山居存稿 · 跋 語
本書收集我四十餘年來舊稿和近作29篇,其中已發表的15篇,未發表或未正式發表的14篇。
我早年治遼、金、元史。30年代至40年代曾在報刊發表過一些論文,有的疏誤不足存,有的現已無從找到,這裡只選錄了3篇。未發表的5篇是從四十年前舊講稿中輯錄的。在治學過程中,我深感到自己缺乏治遼、金、元史必要的古少數族語言及外國語基礎,很難深入研究。至40年代中期,由於教學需要,專業轉向了魏晉南北朝隋唐史,此後再也沒有重理舊業。這回整理舊稿,恍如隔世。
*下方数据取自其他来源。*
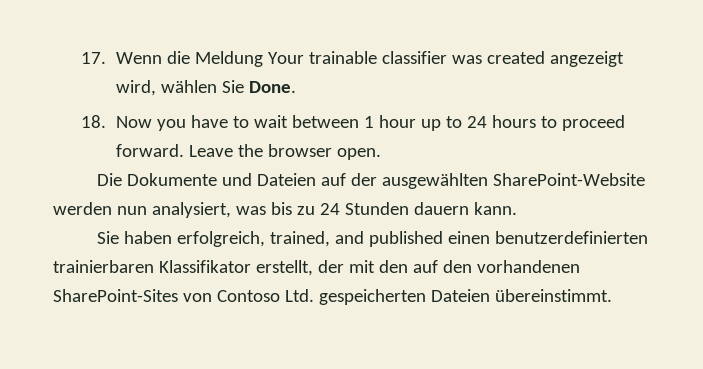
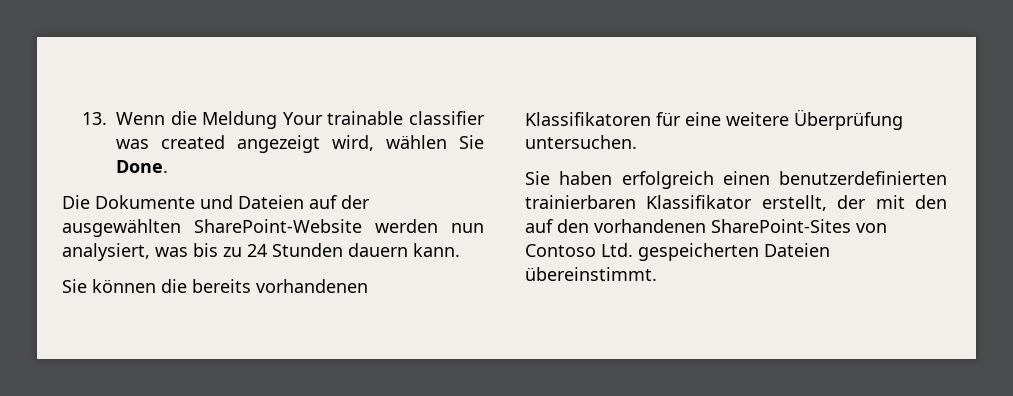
- 17. Wenn die Meldung Your trainable classifier was created angezeigt wird, wählen Sie Done.
+ 13. Wenn die Meldung Your trainable classifier was created angezeigt wird, wählen Sie Done.
- 18. Now you have to wait between 1 hour up to 24 hours to proceed forward. Leave the browser open.
- Sie haben erfolgreich, trained, and published einen benutzerdefinierten trainierbaren Klassifikator erstellt, der mit den auf den vorhandenen SharePoint-Sites von Contoso Ltd. gespeicherten Dateien übereinstimmt.
+ Sie können die bereits vorhandenen Klassifikatoren für eine weitere Überprüfung untersuchen.
+ Sie haben erfolgreich einen benutzerdefinierten trainierbaren Klassifikator erstellt, der mit den auf den vorhandenen SharePoint-Sites von Contoso Ltd. gespeicherten Dateien übereinstimmt.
當時見聞隘陋,能夠看到的有關史料非常有限,現在不僅無力補苴罅漏,舊所肄習者也強半遺忘,輯錄數篇,只不過聊備一格,或其中偶有可采,往年精力也就不算白費了。
關於魏晉南北朝史的論文寫得比較多,1955年以來,陸續出版了《魏晉南北朝史論叢》、《魏晉南北朝史論叢續編》、《魏晉南北朝史論拾遺》三部集子。本書收錄的多數是散見刊物,未曾收入上述三書的零篇。近作兩篇,其一曾在我們研究室的內部專刊上發表。尚有已發表的論文,有的不足存,有的需要作較大幅度的修改,沒有收入。
隋唐史部分的論文收錄6篇,均未發表或未正式發表。其中《唐修憲穆敬文四朝實錄與牛李黨爭》和《唐代的內諸司使及其演變》兩文自舊講稿中輯錄,其他幾篇為近作。有關隋唐史事的論文過去已發表的需要作較大幅度修改,沒有收入。
敦煌、吐魯番文書研究8篇,除《唐代防丁》一文外,均已發表。過去發表的論文,《敦煌所出唐代法律文書兩種跋》,在解釋編敕與格的關係和條文具體內容上或有可采,但當時未見伯希和取去的敦煌文書,以致定名有誤,且錄文不全,故未收入。另一篇《武則天統治末年的浮逃戶》,主要引據和論點已併入《唐代的客戶》一文,不擬重出。其他已收入研究室專刊《敦煌吐魯番文書初探》的3篇也不收入。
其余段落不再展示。